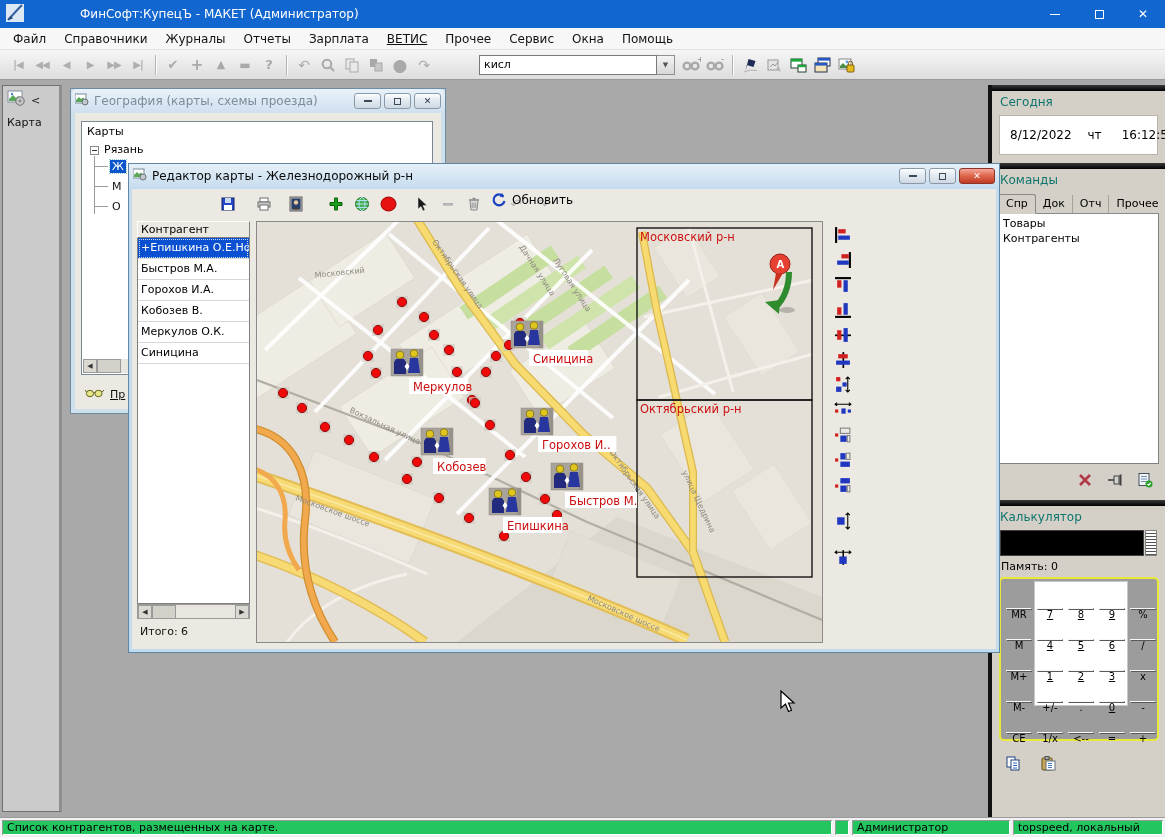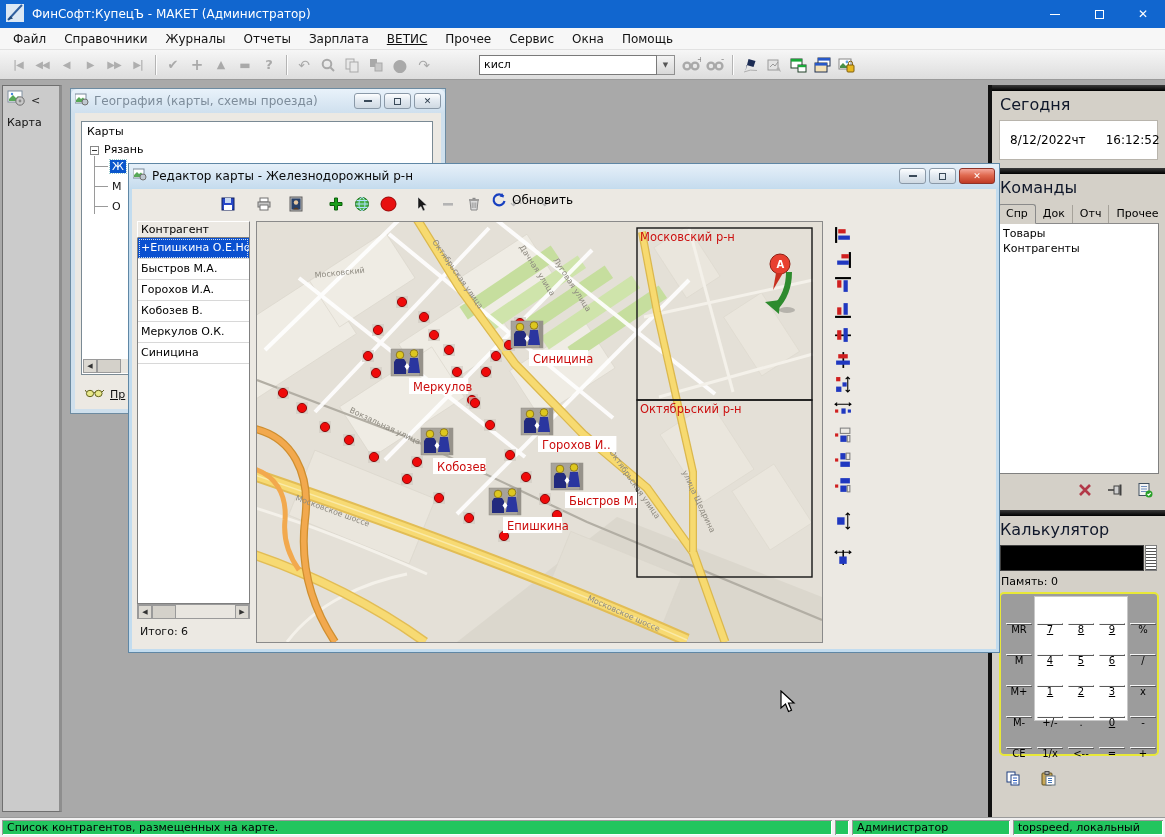--- a/index.html
+++ b/index.html
@@ -1,21 +1,21 @@
 <!DOCTYPE html>
 <html><head>
 <meta charset="utf-8">
 <style>
   * { margin:0; padding:0; box-sizing:border-box; }
   html,body { width:1165px; height:837px; overflow:hidden; }
   body { font-family:"DejaVu Sans", sans-serif; font-size:11px; user-select:none; }
   .app { position:relative; width:1165px; height:837px; background:#a9a9a9; overflow:hidden; }
 
   
-  .titlebar { position:absolute; left:0; top:0; width:100%; height:28px; background:#1166cf; display:flex; align-items:center; color:#fff; }
+  .titlebar { position:absolute; left:0; top:0; width:100%; height:28px; background:#1166cf; display:flex; align-items:center; color:#fff;gap:48px; }
   .titlebar .app-ico { margin:0 8px 0 6px; }
   .titlebar .ttl { font-size:12px; }
   .win-controls { position:absolute; right:0; top:0; height:28px; display:flex; }
   .wc { width:44px; height:28px; display:flex; align-items:center; justify-content:center; color:#fff; font-size:12px; }
   .wc .minline { width:10px; height:1px; background:#fff; }
   .wc .maxbox { width:9px; height:9px; border:1px solid #fff; }
 
   
   .menubar { position:absolute; left:0; top:28px; width:100%; height:22px; background:#f7f7f7; border-bottom:1px solid #e2e2e2; display:flex; align-items:center; padding-left:4px; }
   .menu-item { padding:3px 9px; font-size:12px; color:#111; }
@@ -91,23 +91,23 @@
   .map-frame { position:absolute; left:124px; top:2px; width:567px; height:422px; border:1px solid #8a8a8a; background:#e4e0d7; }
   .map-frame svg { display:block; }
 
   .tools-col { position:absolute; left:697px; top:4px; width:28px; display:flex; flex-direction:column; align-items:center; }
   .tools-col .tbtn { width:24px; height:24px; margin-bottom:1px; }
   .tools-col .tbtn:nth-child(12), .tools-col .tbtn:nth-child(13) { margin-top:11px; }
 
   
   .rpanel { position:absolute; right:0; top:5px; width:177px; height:732px; background:#d4d0c8; border-left:4px solid #121212; }
   .blackbar { height:6px; background:linear-gradient(#3a3a3a,#000); }
-  .ptitle { color:#0f172a; font-size:16px; padding:4px 8px 2px; }
+  .ptitle { color:#0f766e; font-size:12px; padding:4px 8px 2px; }
   .today-box { margin:4px 7px; height:40px; background:#fff; border:1px solid #b8b4ac; display:flex; align-items:center; padding-left:10px; font-size:12px; color:#000; }
-  .today-box .wd { } .today-box .tm { margin-left:20px; }
+  .today-box .wd { margin-left:16px; } .today-box .tm { margin-left:20px; }
 
   .tabs { display:flex; align-items:flex-end; margin:4px 6px 0; border-bottom:1px solid #8a8a8a; height:21px; }
   .tab { padding:2px 7px 3px; font-size:11px; color:#000; border-right:1px solid #a6a29a; }
   .tab.active { border:1px solid #8a8a8a; border-bottom:1px solid #d4d0c8; border-radius:3px 3px 0 0; background:#d4d0c8; position:relative; top:1px; font-weight:normal; }
   .cmd-list { margin:0 6px; height:250px; background:#fff; border:1px solid #808080; border-top:none; padding:2px 0; overflow:hidden; }
   .citem { padding:1px 4px; font-size:11px; color:#000; }
   .cmd-icons { display:flex; justify-content:flex-end; align-items:center; gap:10px; padding:6px 10px 0 0; }
   .cmd-icons .tbtn { width:20px; height:20px; }
 
   .calc-display { position:relative; margin:4px 8px 0; height:26px; }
- - -
Work task -
Read through the entries above and copy each line that has the string "color" in it.

Answer to this exercise -
-  .titlebar { position:absolute; left:0; top:0; width:100%; height:28px; background:#1166cf; display:flex; align-items:center; color:#fff; }
+  .titlebar { position:absolute; left:0; top:0; width:100%; height:28px; background:#1166cf; display:flex; align-items:center; color:#fff;gap:48px; }
   .wc { width:44px; height:28px; display:flex; align-items:center; justify-content:center; color:#fff; font-size:12px; }
   .menu-item { padding:3px 9px; font-size:12px; color:#111; }
-  .ptitle { color:#0f172a; font-size:16px; padding:4px 8px 2px; }
+  .ptitle { color:#0f766e; font-size:12px; padding:4px 8px 2px; }
   .today-box { margin:4px 7px; height:40px; background:#fff; border:1px solid #b8b4ac; display:flex; align-items:center; padding-left:10px; font-size:12px; color:#000; }
   .tab { padding:2px 7px 3px; font-size:11px; color:#000; border-right:1px solid #a6a29a; }
   .citem { padding:1px 4px; font-size:11px; color:#000; }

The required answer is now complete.